The second is the CRPS185 data center power platform, which delivers 3.2 kW. It achieves a power efficiency of over 96% over 20% to 60% load. This is in a package of 40 x 73.5 x 185 mm dimension, which works out to a power density of just under 100 w/in3. The CRPS185 meets the 80Plus Titanium power efficiency standard, which is mandatory in the EU for server power supplies.  

GaNSense  

The company also featured its GaNSense product line, partially summarized here. For a deeper dive, check out this overview of the NV6247 half-bridge power IC. This device consists of two GaN FETs, including complete drive, control, sensing and protection capabilities. Nabil Akel, a Navitas Sr. Staff Applications engineer, details the operations of this complete power solution in a highly informative video.  
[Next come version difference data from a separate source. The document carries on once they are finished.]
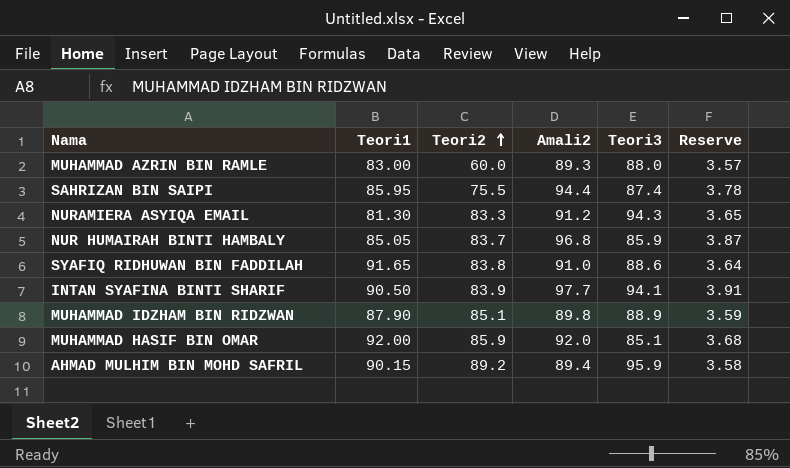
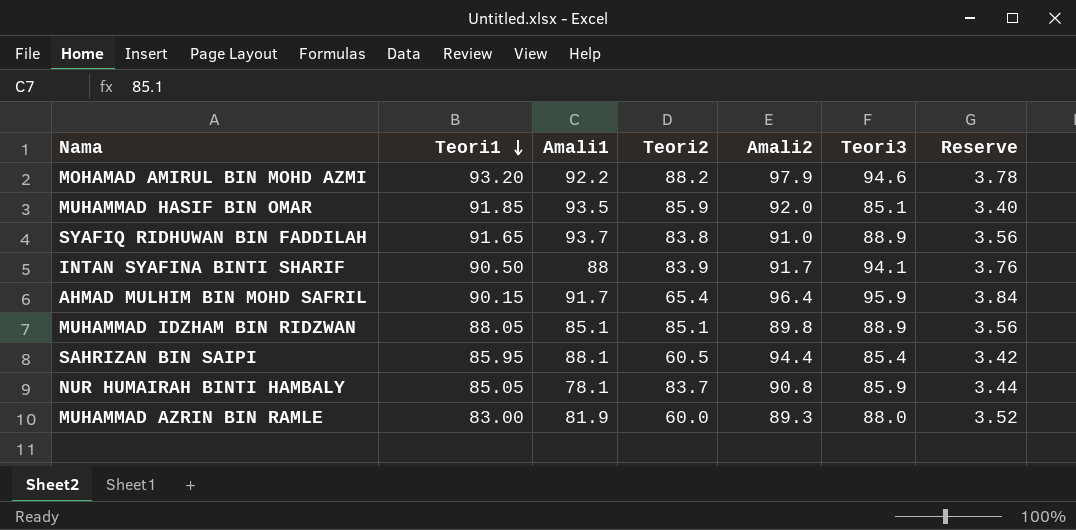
row order: Teori2 ascending -> Teori1 descending
column Amali1 | position: none -> 3
column Reserve | formula: [Amali2] * 0.04 -> [Teori3] * 0.04
row NURAMIERA ASYIQA EMAIL: 81.30 | 83.3 | 91.2 | 94.3 | 3.65 -> none
row MOHAMAD AMIRUL BIN MOHD AZMI: none -> 93.20 | 92.2 | 88.2 | 97.9 | 94.6 | 3.78
MUHAMMAD HASIF BIN OMAR | Teori1: 92.00 -> 91.85
SYAFIQ RIDHUWAN BIN FADDILAH | Teori3: 88.6 -> 88.9
INTAN SYAFINA BINTI SHARIF | Amali2: 97.7 -> 91.7
AHMAD MULHIM BIN MOHD SAFRIL | Teori2: 89.2 -> 65.4
AHMAD MULHIM BIN MOHD SAFRIL | Amali2: 89.4 -> 96.4
MUHAMMAD IDZHAM BIN RIDZWAN | Teori1: 87.90 -> 88.05
SAHRIZAN BIN SAIPI | Teori2: 75.5 -> 60.5
SAHRIZAN BIN SAIPI | Teori3: 87.4 -> 85.4
NUR HUMAIRAH BINTI HAMBALY | Amali2: 96.8 -> 90.8

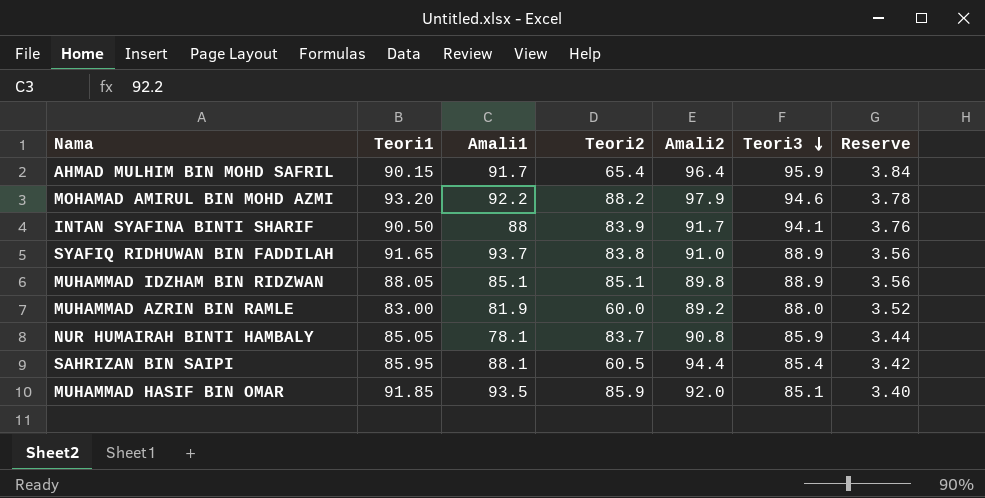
row order: Teori1 descending -> Teori3 descending
MUHAMMAD AZRIN BIN RAMLE | Amali2: 89.3 -> 89.2

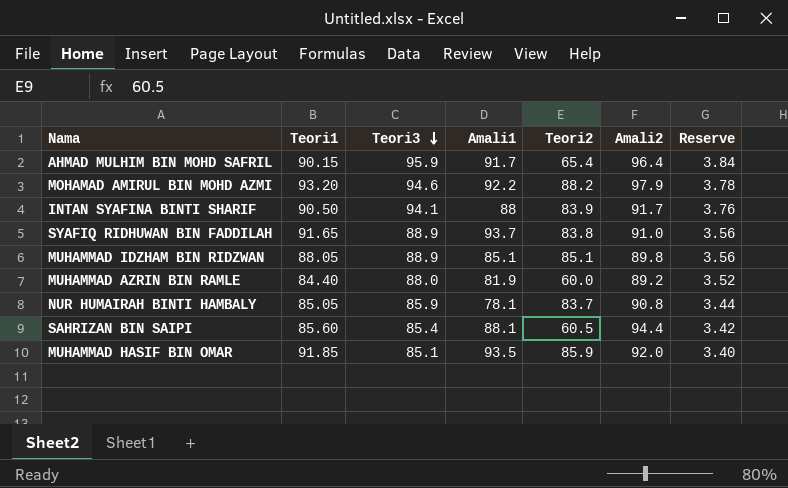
column Teori3 | position: 6 -> 3
MUHAMMAD AZRIN BIN RAMLE | Teori1: 83.00 -> 84.40
SAHRIZAN BIN SAIPI | Teori1: 85.95 -> 85.60

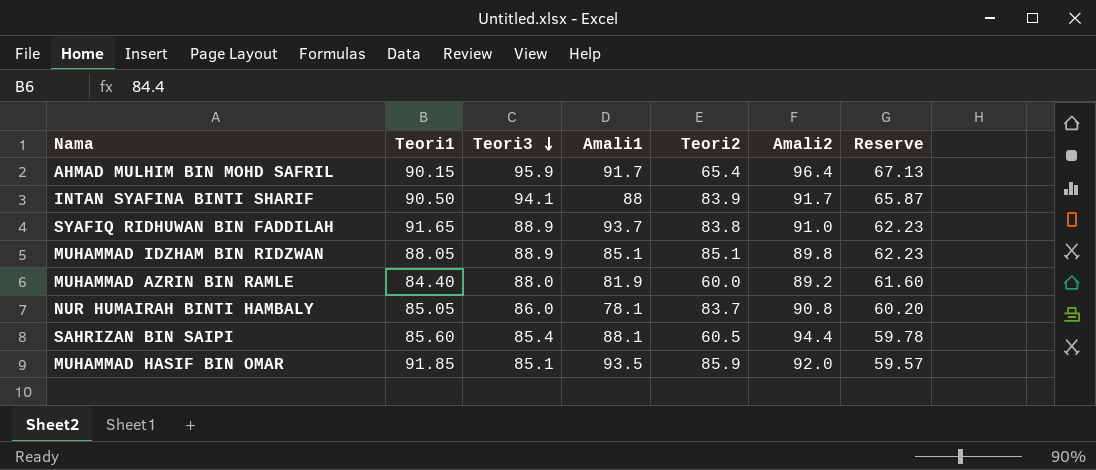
column Reserve | formula: [Teori3] * 0.04 -> [Teori3] * 0.7
row MOHAMAD AMIRUL BIN MOHD AZMI: 93.20 | 94.6 | 92.2 | 88.2 | 97.9 | 3.78 -> none
NUR HUMAIRAH BINTI HAMBALY | Teori3: 85.9 -> 86.0

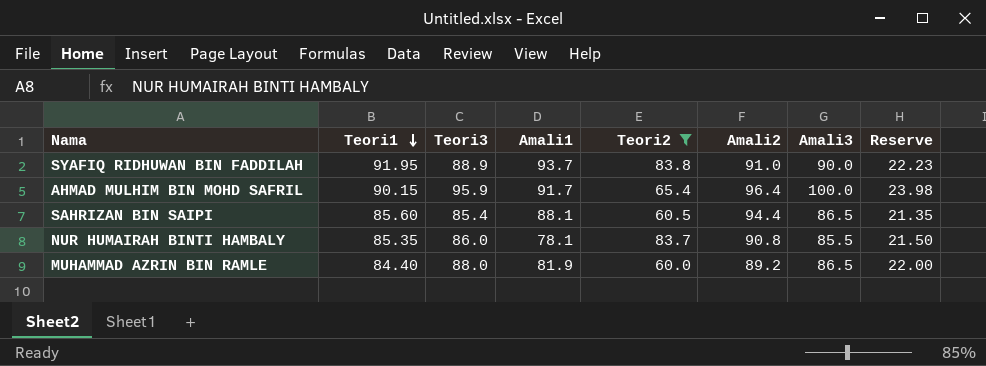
filter: none -> Teori2 <= 83.8
row order: Teori3 descending -> Teori1 descending
column Amali3 | position: none -> 7
column Reserve | formula: [Teori3] * 0.7 -> [Teori3] * 0.25
SYAFIQ RIDHUWAN BIN FADDILAH | Teori1: 91.65 -> 91.95
NUR HUMAIRAH BINTI HAMBALY | Teori1: 85.05 -> 85.35

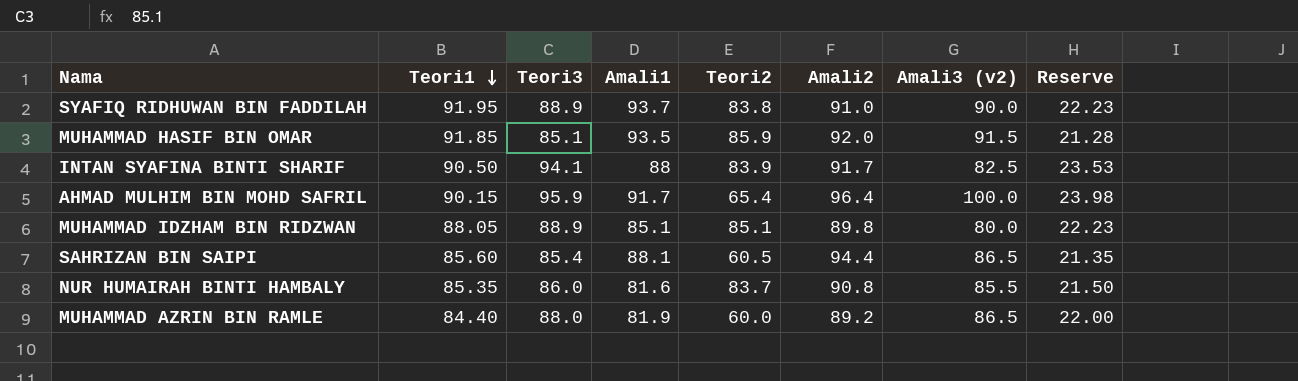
filter: Teori2 <= 83.8 -> none
column name: Amali3 -> Amali3 (v2)
NUR HUMAIRAH BINTI HAMBALY | Amali1: 78.1 -> 81.6

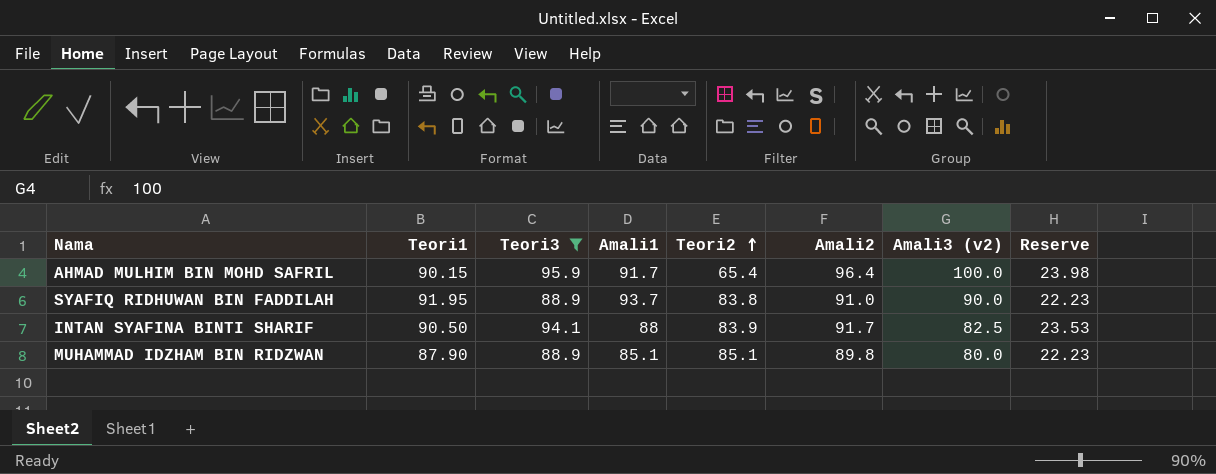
filter: none -> Teori3 >= 88.9
row order: Teori1 descending -> Teori2 ascending
MUHAMMAD IDZHAM BIN RIDZWAN | Teori1: 88.05 -> 87.90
More About the GaNSafe™ Line  

As illustrated below, the GaNSafe™ line includes the NV6515, NV6513, NV6512 and NV6511. 

The GaNSafe™ Line. Image source: Navitas (Page 32)  

Note how series members sport RDS(ON)s ranging from 25 to 98 milliohms. An evaluation board is available for engineers as they test and familiarize themselves with the GaNSafe™ line.  

Navitas GaN Power lines are in Wide Use 

At 650 volts maximum continuous voltage, these GaN devices are a bit short of the 800 architectures now becoming standard in EVs. However, GaNFast devices have been widely adopted by manufacturers of a wide range of charging devices.  

Challenges and Opportunities  

Whether it’s chargers, servers, EVs or anything else, the byword today is efficiency. Don’t waste a watt because the renewable energy revolution still has a long, long way to go. As it stands now, every extra watt means that much more fossil fuel (or, worse yet) nuclear energy must be used. The former presents many well-documented environmental hazards, and the latter portends possible Chernobyls or Three Mile Islands.  

The employment of GaN technology, with its uncannily high efficiency, makes sure that as few watts as possible end up in useless, parasitic heat instead of powering the electronic devices that we all depend on so heavily today and the as-yet uninvented devices of tomorrow.  

Reflecting on the broader implications of GaN and SiC technologies for sustainability, it's evident that their adoption is a key driver in reducing the environmental impact of electronic devices. The efficiency improvements and reduction in power waste directly contribute to lowering the carbon footprint of technology, aligning with global sustainability goals. This aspect of GaN technology not only demonstrates its technical superiority but also its role in fostering a more sustainable future, a critical consideration in today's environmentally conscious society.

Wrapping Up  

GaN semiconductor devices can convert electrical power to different voltage potentials with far greater efficiencies than legacy Silicon devices. However, like silicon devices, GaN cannot be controlled directly from CPUs or MCUs. There needs to be driver stages and many types of protections. But there is a catch. GaN devices are tricky, and creating the complete system is out of the realm of experience for all but the most specialized of power engineers. That’s where organizations like Navitas come in.   

There is also a second reason to use factory-complete components such as GaNSafe™. With everything in one isolated package, the end device has a smaller parts list. With fewer components, space and weight is saved, reliability is increased, and the manufacturing process is easier and cheaper.  

And, a final aside. If just the right package for a particular application can’t be found and if the anticipated manufacturing volume is large enough, designers may just be able to convince a GaN manufacturer to modify an existing component or design a new one for specific needs.   

References:  

1. 1 Reasons Why Apple Canceled Its AirPower Wireless Charging Mat: Analysis: https://www.forbes.com 

Glossary of Key Terms:  

• GaN. Gallium Nitride. A wide bandgap semiconductor that handles power levels of up to 10 kW at switching frequencies of 10 MHz and more  
• SiC. Silicon Carbide. Another wide bandgap semiconductor that operates at switching speeds of under 1 MHz and handles power of about 1 MW  
• RDS(ON). The resistance between the source and drain of a power semiconductor  
• WGB. Wide bandgap semiconductor. The class includes GaN and SiC devices.